La conclusion du repas : le protocole du thé à la menthe
Le service du thé à la menthe clôture la réception. La préparation s’effectue directement dans le salon, devant les invités. L’hôte installe un grand plateau rond en métal ciselé, le siniya, comportant des boîtes assorties (rbaya) contenant les ingrédients.

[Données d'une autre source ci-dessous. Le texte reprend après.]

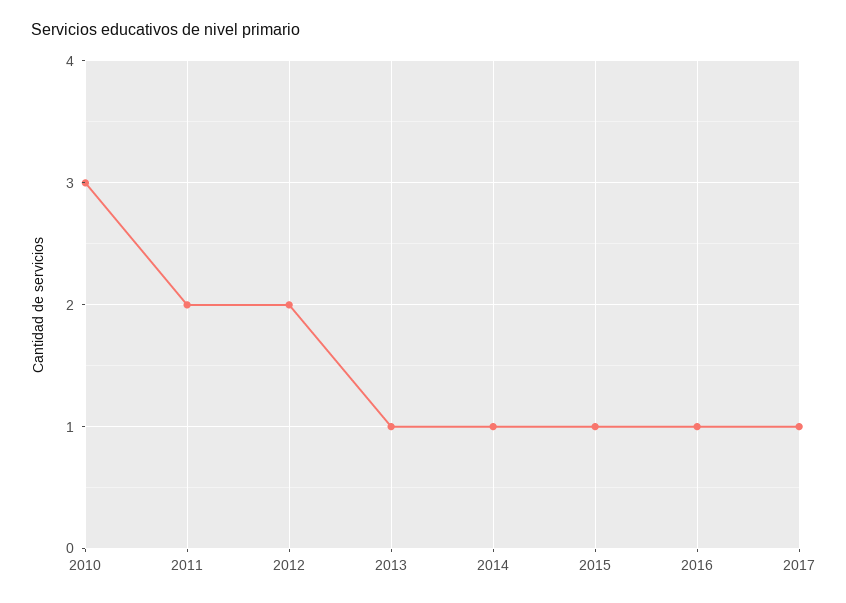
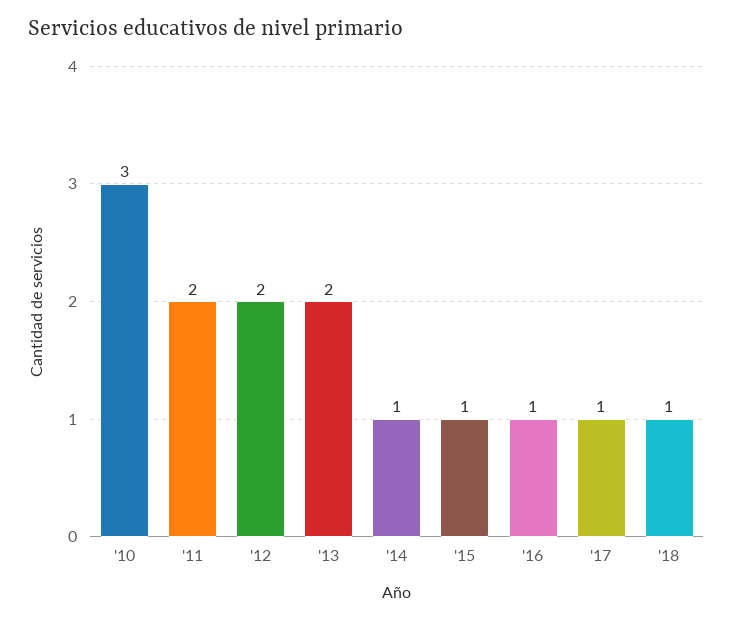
2013: 1 -> 2
'18: none -> 1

La technique d’oxygénation et la création de la mousse
L’hôte utilise du thé vert de Chine en grains moulés (variété Gunpowder), des bottes de menthe fraîche (nanaa) et des blocs massifs de pain de sucre. Il rince d’abord les grains à l’eau bouillante à l’intérieur de la théière en métal, le berrad, pour en extraire l’amertume. Il vide cette première eau. Il ajoute ensuite les feuilles de menthe compactées et les morceaux de sucre. Il verse l’eau frémissante jusqu’en haut. L’étape cruciale consiste à brasser la boisson. Le préparateur verse le thé dans un verre, puis le reverse dans la théière. Il répète cette opération un minimum de trois fois. Il élève progressivement le bec de la théière de 40 à 50 centimètres au-dessus du verre pour oxygéner le liquide brûlant. Cette technique de versement génère une épaisse couche de mousse à la surface du verre. Cette mousse, appelée rezza (le turban), isole le thé de l’air et conserve sa température. L’épaisseur et la tenue de cette mousse valident la maîtrise de l’art de la table marocain par l’hôte.
Le rôle de distribution du maître de maison
Le maître de maison verse d’abord un fond de verre pour lui-même afin d’évaluer le taux d’infusion et la concentration en sucre. Il ajuste les doses d’eau ou de sucre si nécessaire. Il procède ensuite au service général. Il remplit les verres en verre soufflé, souvent colorés ou ornés de motifs dorés, à moitié de leur contenance. Ce volume précis permet au buveur de tenir le verre par son bord supérieur sans se brûler les doigts. L’hôte distribue les verres en commençant systématiquement par la personne assise à sa droite. Le protocole traditionnel implique le service de trois verres successifs provenant de la même théière, modifiant ainsi le goût de la boisson au fil de l’infusion de la menthe.